Broader Implications

•  Economic Impact: While the macroeconomic impact on India’s GDP is estimated to be modest (0.2–0.5% reduction), specific sectors like textiles, gems, and electronics face significant challenges. Indian exporters may need to absorb part of the tariff cost, reducing profit margins, or risk losing market share to competitors like Vietnam and Bangladesh.

•  Stock Market and Currency: The Indian stock market has remained relatively resilient, with experts suggesting a rangebound response rather than a crash. However, currency volatility and foreign investment flows could be affected if tariff uncertainty persists.

•  US Consumers: Higher tariffs on Indian goods could increase prices for US consumers, particularly for pharmaceuticals, textiles, and electronics, where India is a key supplier.
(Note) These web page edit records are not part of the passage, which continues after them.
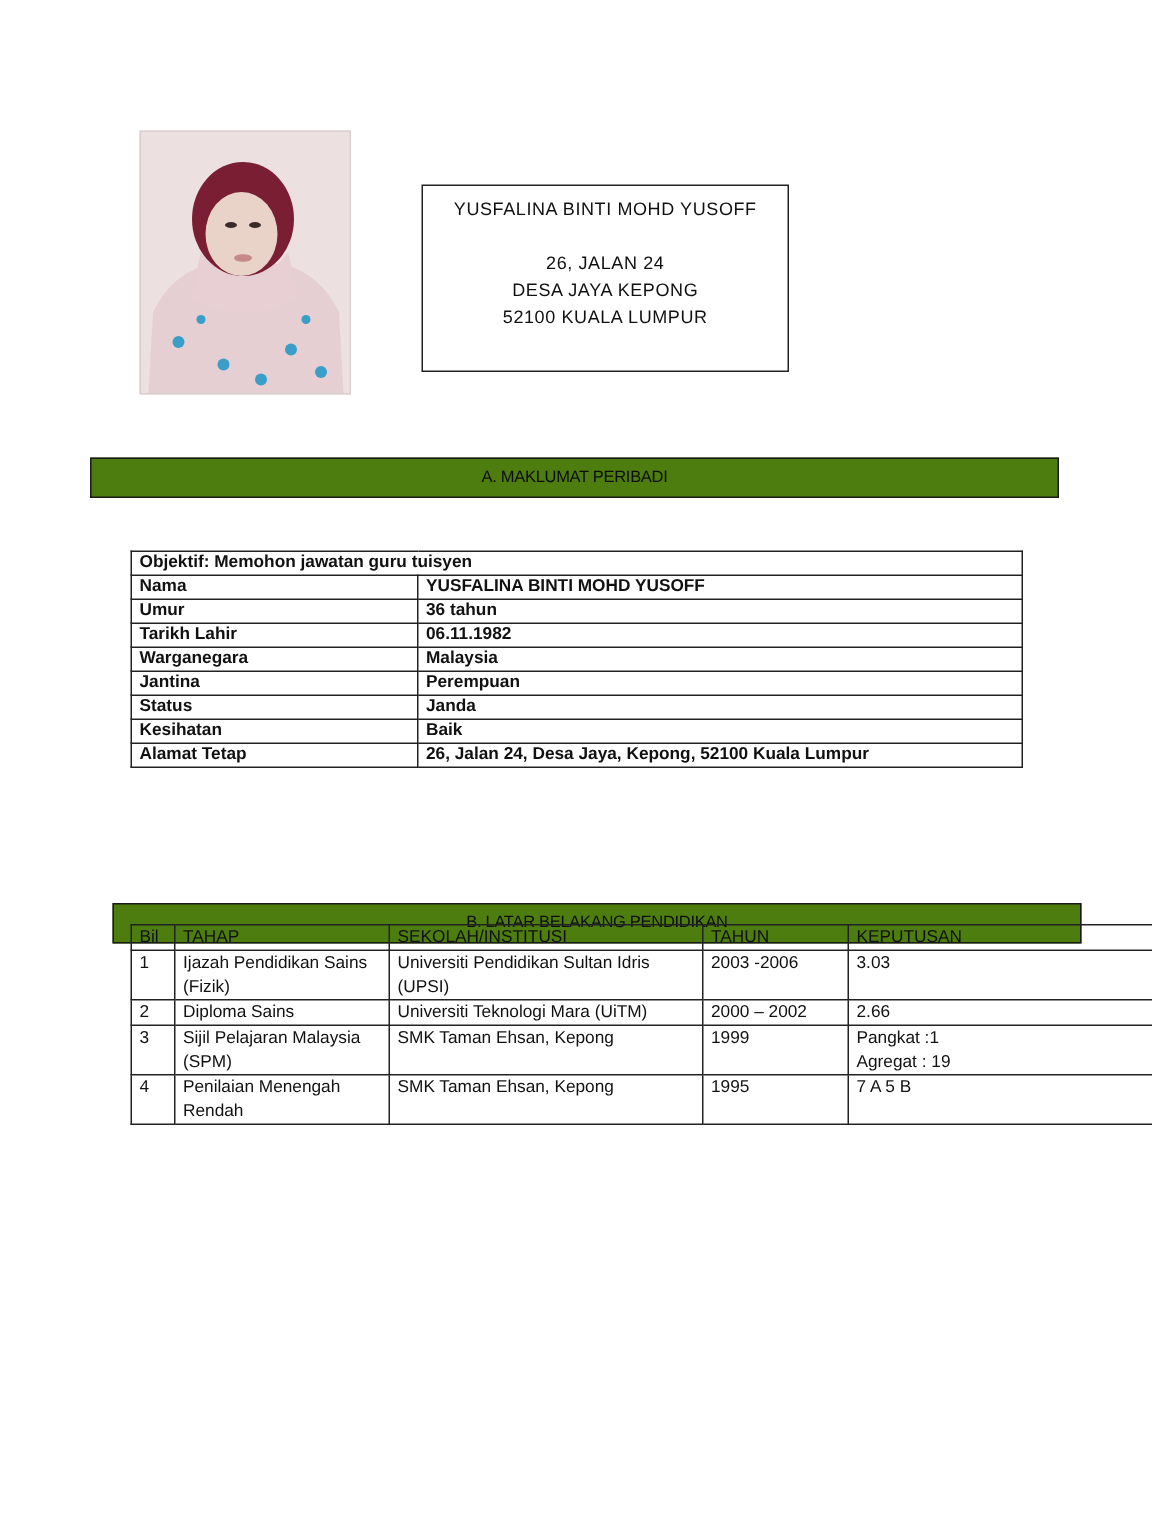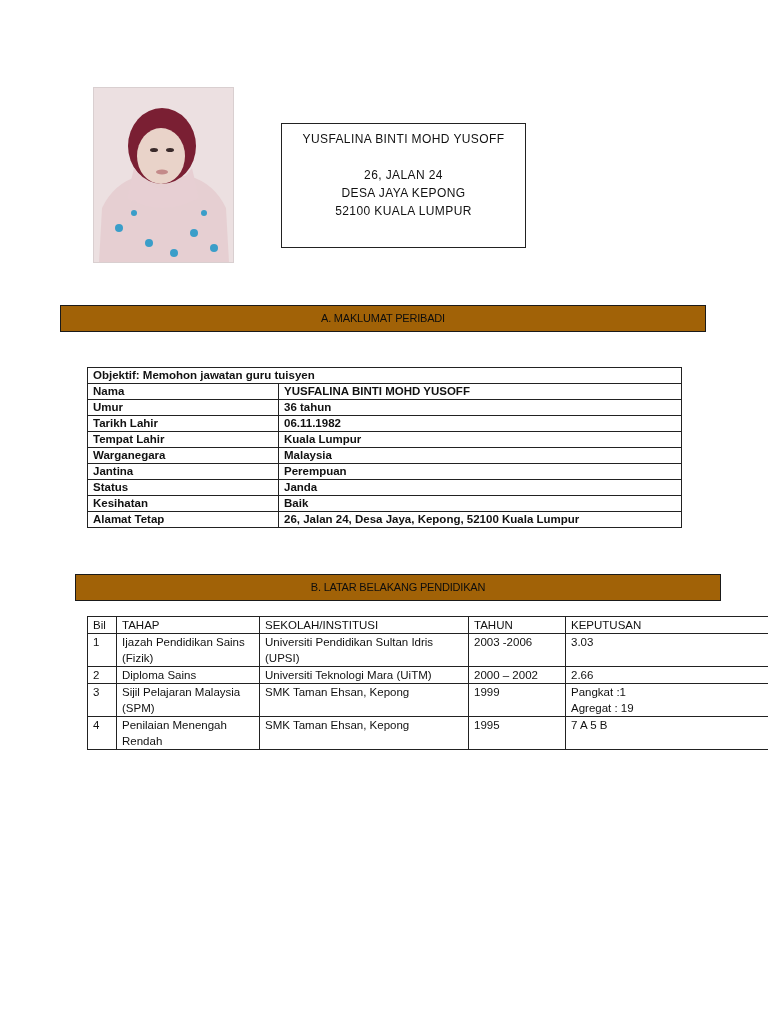"A. MAKLUMAT PERIBADI" .section-bar { background: #a16207 -> #4d7c0f }
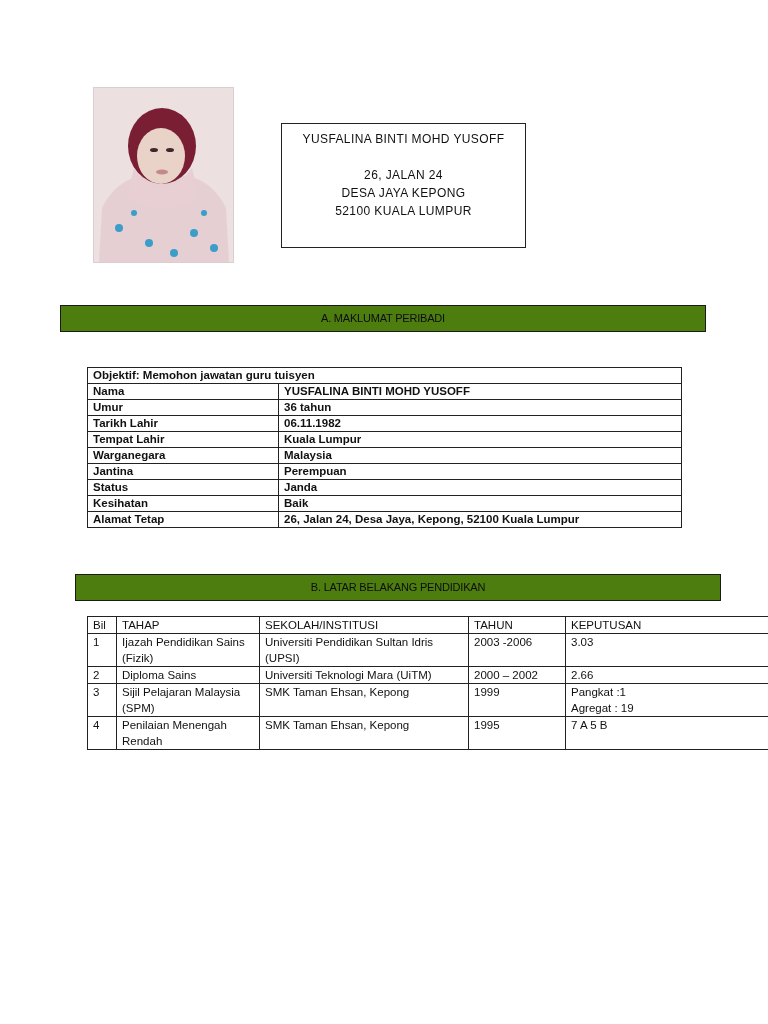"Tempat Lahir" tr { html: <tr> <td>Tempat Lahir</td> <td>Kuala Lumpur</td> </tr> -> none }
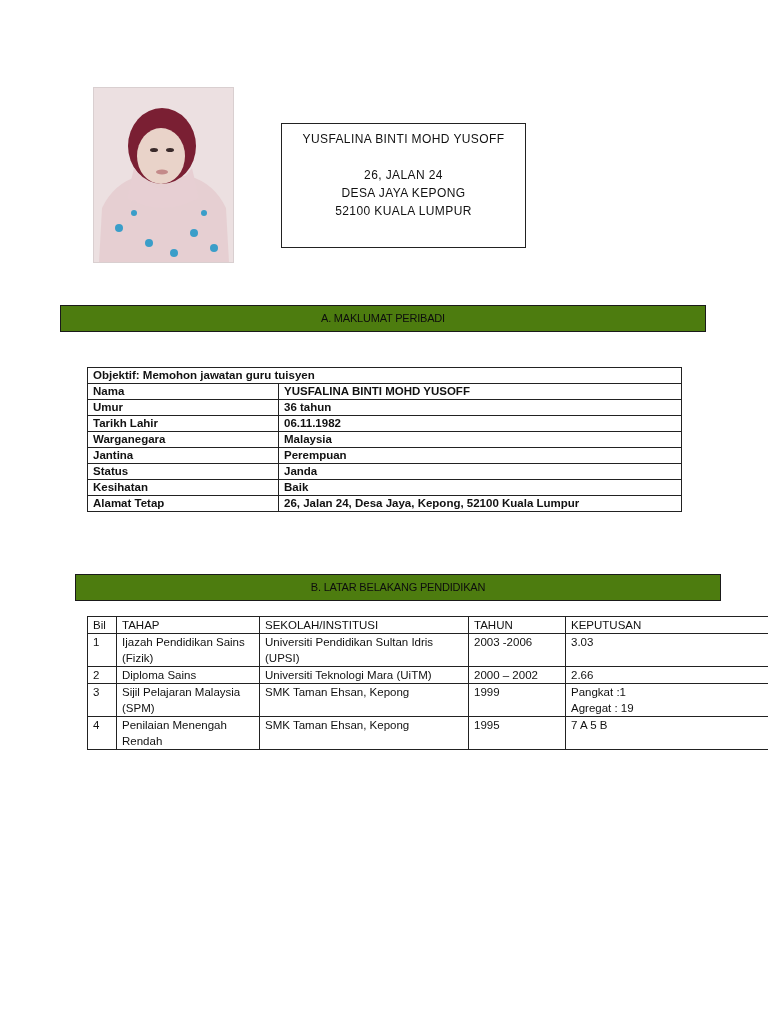"B. LATAR BELAKANG PENDIDIKAN" .sec-b { top: 574px -> 602px }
•  Trade Negotiations: Both countries aim to double bilateral trade to $500 billion by 2030, but the tariffs and US demands for concessions complicate talks. India insists on a “mutually beneficial” deal, rejecting one-sided terms.

Conclusion

The US tariffs on India, currently set at 25% with an unspecified penalty, target a broad range of exports, impacting sectors like electronics, textiles, gems, and auto components, while sparing pharmaceuticals and semiconductors. India is responding with a focus on dialogue, protecting sensitive sectors like agriculture, and exploring retaliatory measures within WTO frameworks. Compared to other countries, India faces a relatively high tariff rate, which could erode its competitive edge unless a favorable trade deal is secured. Ongoing negotiations, with the next round in late August 2025, will be critical to mitigating these impacts and strengthening US-India trade ties.